WWOX Protein Interactome Identification

MDA-MB435S (Ev, WWOX or WFPA overexpressing) cells were seeded in 14 cm plates. Twenty-four hours later whole cell extract was prepared using lysis buffer (NaCl 150 nM, Tris 50 nM, glycerol 5%–10%, NP-40 1%, PH = 7.4) supplemented with protease and phosphatase inhibitors. A preclearing step was performed using mouse anti-IgG (Invitrogen). For IP, a cocktail of mouse anti-WWOX monoclonal antibodies^{60 (link)} was used together with protein A/G plus agarose bead (Santa Cruz, Sc-2003); they were incubated together overnight while rotating at 4 °C. Beads were washed 3 times with washing buffer (NaCl 150 nM, Tris 50 nM, glycerol 5%, NP-40 0.05%, pH = 7.4).

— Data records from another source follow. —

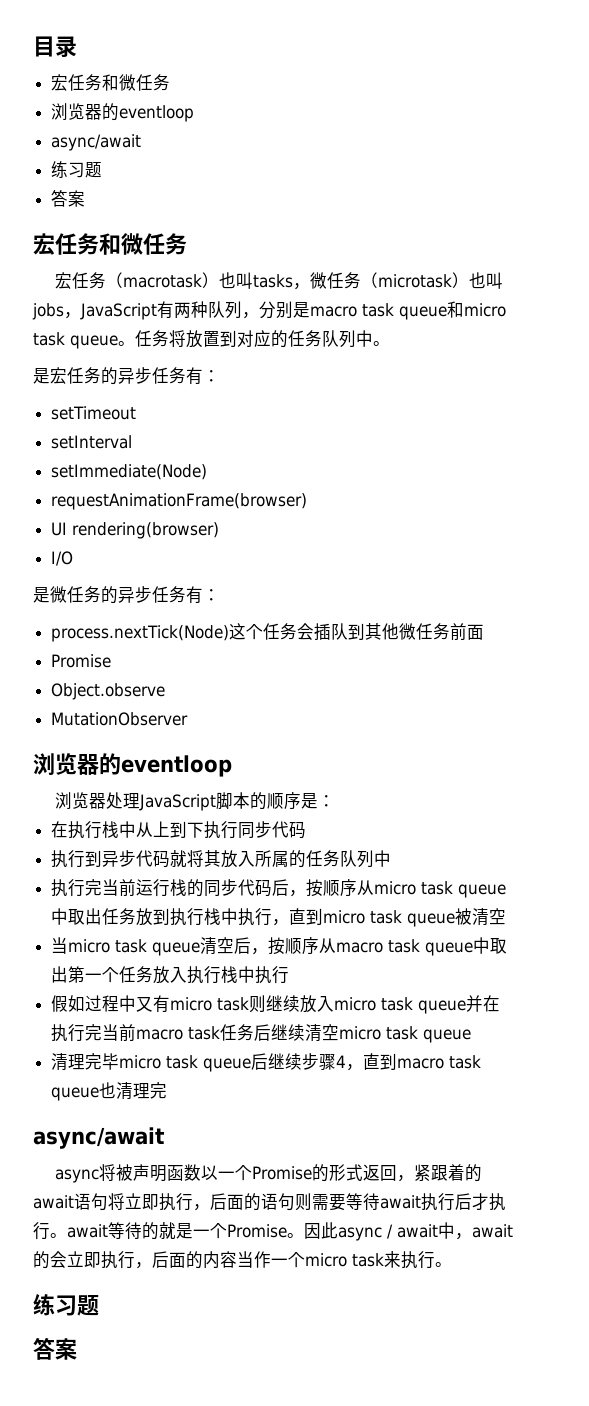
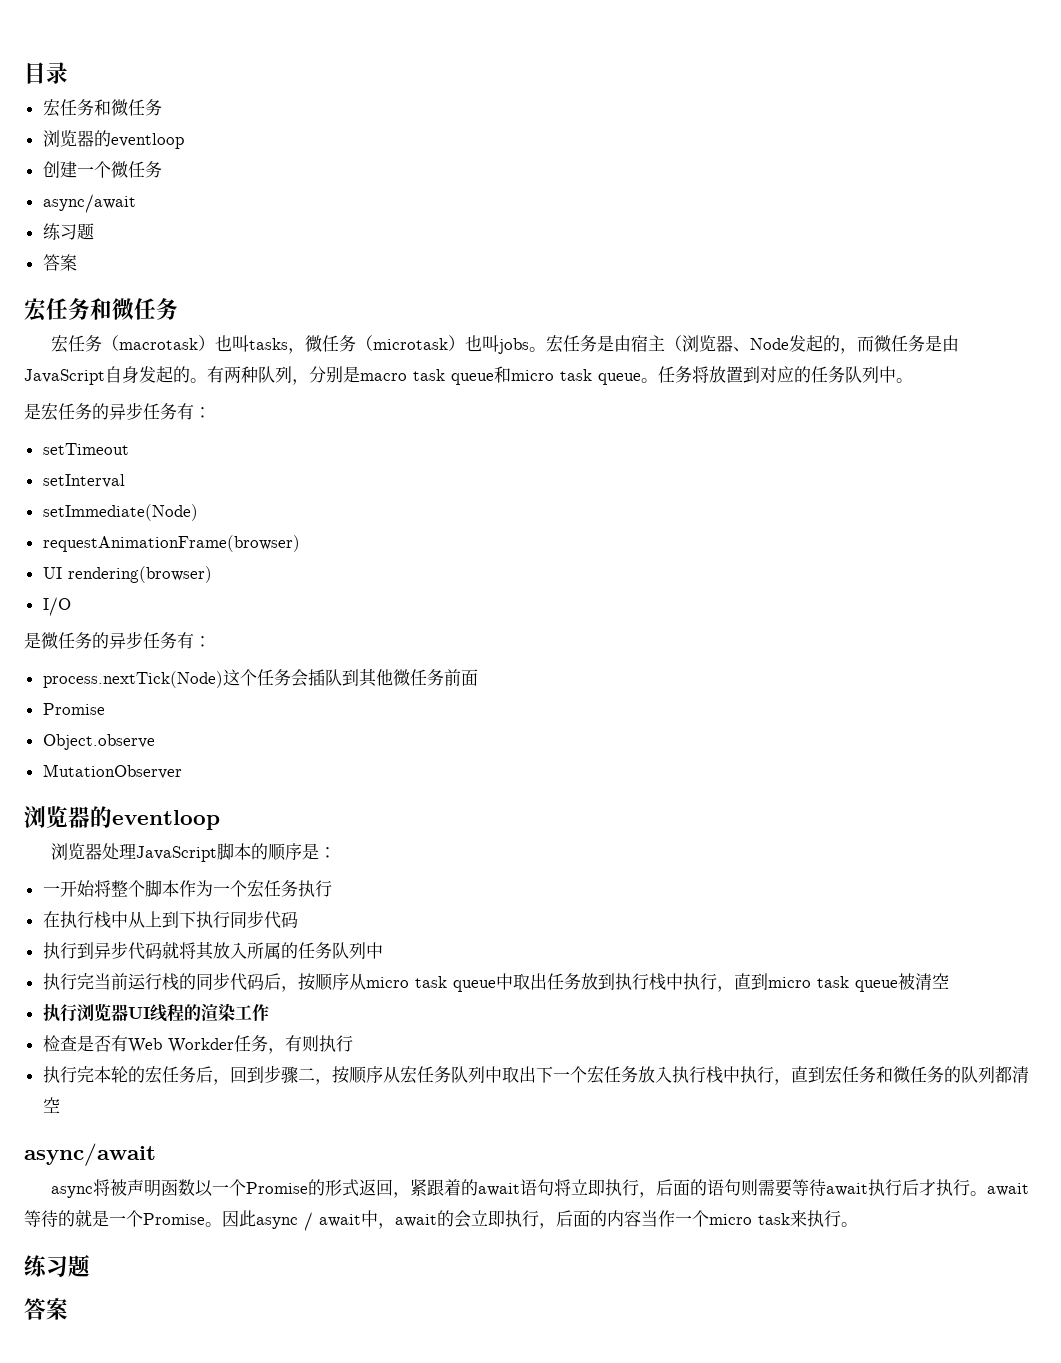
+ 创建一个微任务
- 宏任务（macrotask）也叫tasks，微任务（microtask）也叫jobs，JavaScript有两种队列，分别是macro task queue和micro task queue。
+ 宏任务（macrotask）也叫tasks，微任务（microtask）也叫jobs。宏任务是由宿主（浏览器、Node发起的，而微任务是由JavaScript自身发起的。有两种队列，分别是macro task queue和micro task queue。
+ 一开始将整个脚本作为一个宏任务执行
- 当micro task queue清空后，按顺序从macro task queue中取出第一个任务放入执行栈中执行
- 假如过程中又有micro task则继续放入micro task queue并在执行完当前macro task任务后继续清空micro task queue
- 清理完毕micro task queue后继续步骤4，直到macro task queue也清理完
+ 执行浏览器UI线程的渲染工作
+ 检查是否有Web Workder任务，有则执行
+ 执行完本轮的宏任务后，回到步骤二，按顺序从宏任务队列中取出下一个宏任务放入执行栈中执行，直到宏任务和微任务的队列都清空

Proteins were then eluted using two elution buffers: Elution buffer 1—2 M urea, 50 mM Tris-HCl (pH 7.5), 1 mM DTT and 5 µg/ml trypsin; Elution buffer 2—2 M urea, 50 mM Tris-HCl (pH 7.5) and 5 mM Chloroacetamide (Supplementary material^{62 (link)}). The eluted material was then injected into the MS machine (Q Exactive Mass Spectrometer, Thermo Scientific). Raw data was analyzed for putative hits in the WWOX (wild type) versus both EV (empty vector) and WFPA (mutated WWOX) groups. IP-MS was preformed using three biological replicates.